An initial analysis of Harriet's DNA was unable to identify her subspecies in a cross section of 900 animals representing 26 extant and extinct populations. After reanalysis she was assigned to C. n. porteri. However, her genetic diversity and other factors in her DNA sequence data indicated she was most likely at least two generations removed from the oldest specimens of her species in the dataset. The oldest C. n. porteri in the dataset were collected as adults in 1907 and, hence, this would require Harriet to be hatched by 1860.

This dating rules out many alternative possibilities for Harriet as, prior to 1900, Australia was a very difficult place to get to. There were only two imports of Galápagos tortoises prior to 1900, and four of the five animals involved have been accounted for and are still represented by museum material. The suggestion in some quarters that Harriet was collected by whalers and brought to Australia is not likely, as Australia had its own whaling industry and whaling ships from South America did not visit Australia.

The tortoises collected by Darwin were all recorded in Fitzroy's journals of the voyage, including their measurements. As they averaged 11 in in length, and this represented an approximate age of 5 years for the species, Harriet's year of birth was estimated by Scott Thomson to 1830, with a margin of error of two years, in the 1995 paper describing the events of Harriet's life and the results of the research.

Some also believe that Harriet was left with the Yabsley family of Coraki who were also on the Beagle.

==Later life==
In 1874, Harriet who "had been in the Botanic Garden 50 years" was reported to have been regularly burying herself during the summer months.

In 1934 in the City Botanic Gardens, Harriet kicked and injured a man who prodded her with his finger.
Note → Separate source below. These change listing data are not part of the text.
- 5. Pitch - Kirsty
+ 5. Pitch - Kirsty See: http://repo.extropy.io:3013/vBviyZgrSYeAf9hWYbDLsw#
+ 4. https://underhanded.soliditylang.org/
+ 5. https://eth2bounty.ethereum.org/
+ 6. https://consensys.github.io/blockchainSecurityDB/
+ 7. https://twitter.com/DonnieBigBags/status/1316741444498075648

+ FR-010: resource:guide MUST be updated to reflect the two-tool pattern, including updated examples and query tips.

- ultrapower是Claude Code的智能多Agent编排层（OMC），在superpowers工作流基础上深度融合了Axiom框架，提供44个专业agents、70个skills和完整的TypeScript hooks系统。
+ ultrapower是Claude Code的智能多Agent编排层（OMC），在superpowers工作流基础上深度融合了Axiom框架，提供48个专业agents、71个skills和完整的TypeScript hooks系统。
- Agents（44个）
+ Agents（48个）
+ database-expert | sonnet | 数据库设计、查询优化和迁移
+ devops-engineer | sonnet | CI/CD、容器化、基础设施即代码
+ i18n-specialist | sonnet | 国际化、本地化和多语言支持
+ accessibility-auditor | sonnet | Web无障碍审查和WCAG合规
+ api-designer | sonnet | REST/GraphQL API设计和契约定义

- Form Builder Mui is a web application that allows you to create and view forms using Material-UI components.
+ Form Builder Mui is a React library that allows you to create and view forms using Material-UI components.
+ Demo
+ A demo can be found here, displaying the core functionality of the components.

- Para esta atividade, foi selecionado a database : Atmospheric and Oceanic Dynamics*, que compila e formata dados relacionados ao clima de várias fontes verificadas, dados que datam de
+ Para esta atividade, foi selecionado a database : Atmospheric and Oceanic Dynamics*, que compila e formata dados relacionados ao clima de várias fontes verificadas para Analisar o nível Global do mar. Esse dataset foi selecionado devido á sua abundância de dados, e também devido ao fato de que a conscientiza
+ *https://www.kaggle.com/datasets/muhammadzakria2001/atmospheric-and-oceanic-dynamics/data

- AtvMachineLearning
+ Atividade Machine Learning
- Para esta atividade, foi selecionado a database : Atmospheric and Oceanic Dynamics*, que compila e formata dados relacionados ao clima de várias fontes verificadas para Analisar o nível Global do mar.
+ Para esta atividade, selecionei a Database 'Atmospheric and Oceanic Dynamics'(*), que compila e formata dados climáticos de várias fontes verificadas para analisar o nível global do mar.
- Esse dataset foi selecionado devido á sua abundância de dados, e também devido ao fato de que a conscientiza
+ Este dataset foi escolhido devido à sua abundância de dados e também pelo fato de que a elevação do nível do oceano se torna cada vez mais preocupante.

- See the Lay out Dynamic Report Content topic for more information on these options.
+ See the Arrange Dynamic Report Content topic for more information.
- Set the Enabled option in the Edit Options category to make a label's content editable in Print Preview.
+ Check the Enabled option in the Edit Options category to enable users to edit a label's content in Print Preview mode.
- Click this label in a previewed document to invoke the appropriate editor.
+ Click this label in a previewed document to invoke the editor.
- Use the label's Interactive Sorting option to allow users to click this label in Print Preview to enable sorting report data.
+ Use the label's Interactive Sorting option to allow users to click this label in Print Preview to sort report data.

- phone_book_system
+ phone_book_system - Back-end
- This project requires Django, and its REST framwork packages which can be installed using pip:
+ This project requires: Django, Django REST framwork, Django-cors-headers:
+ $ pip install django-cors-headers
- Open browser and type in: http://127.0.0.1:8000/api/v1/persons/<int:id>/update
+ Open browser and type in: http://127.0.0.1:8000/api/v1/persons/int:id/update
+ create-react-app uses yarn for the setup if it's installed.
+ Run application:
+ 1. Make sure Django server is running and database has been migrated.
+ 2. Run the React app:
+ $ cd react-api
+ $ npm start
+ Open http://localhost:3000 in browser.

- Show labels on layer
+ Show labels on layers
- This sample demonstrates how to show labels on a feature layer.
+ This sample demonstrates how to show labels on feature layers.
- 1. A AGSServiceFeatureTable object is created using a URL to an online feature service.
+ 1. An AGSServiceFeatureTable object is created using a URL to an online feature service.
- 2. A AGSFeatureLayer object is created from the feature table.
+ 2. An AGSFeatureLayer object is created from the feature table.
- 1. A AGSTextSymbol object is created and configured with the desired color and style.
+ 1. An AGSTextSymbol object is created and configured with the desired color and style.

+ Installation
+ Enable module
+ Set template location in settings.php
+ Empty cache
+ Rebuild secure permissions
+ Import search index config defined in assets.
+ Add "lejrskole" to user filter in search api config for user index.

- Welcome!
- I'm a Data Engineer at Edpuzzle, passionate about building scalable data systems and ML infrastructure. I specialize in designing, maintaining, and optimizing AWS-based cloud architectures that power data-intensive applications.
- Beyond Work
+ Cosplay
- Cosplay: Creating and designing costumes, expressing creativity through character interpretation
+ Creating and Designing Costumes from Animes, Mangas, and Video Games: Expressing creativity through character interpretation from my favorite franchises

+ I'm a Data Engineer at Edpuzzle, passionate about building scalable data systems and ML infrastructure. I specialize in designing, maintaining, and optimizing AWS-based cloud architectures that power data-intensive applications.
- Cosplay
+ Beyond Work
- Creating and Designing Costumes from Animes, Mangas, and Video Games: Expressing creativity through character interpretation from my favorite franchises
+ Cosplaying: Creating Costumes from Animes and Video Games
She was described "as entering on its second 100 years of life".

Harriet was thought to be male for many years and was actually named Harry after Harry Oakman, the creator of the zoo at the Brisbane Botanic Gardens, but this was corrected in the 1960s by a visiting director of Hawaii's Honolulu Zoo (as it happens, Tom, the specimen in the Queensland Museum, was also a female).

On 15 November 2005, her much-publicised 175th birthday was celebrated at Australia Zoo. This event was attended by Scott Thomson (the researcher on Harriet's history), three generations of the Fleay family, Robin Stewart (author of Darwin's Tortoise), and many hundreds of others who knew this tortoise during the latter part of her life.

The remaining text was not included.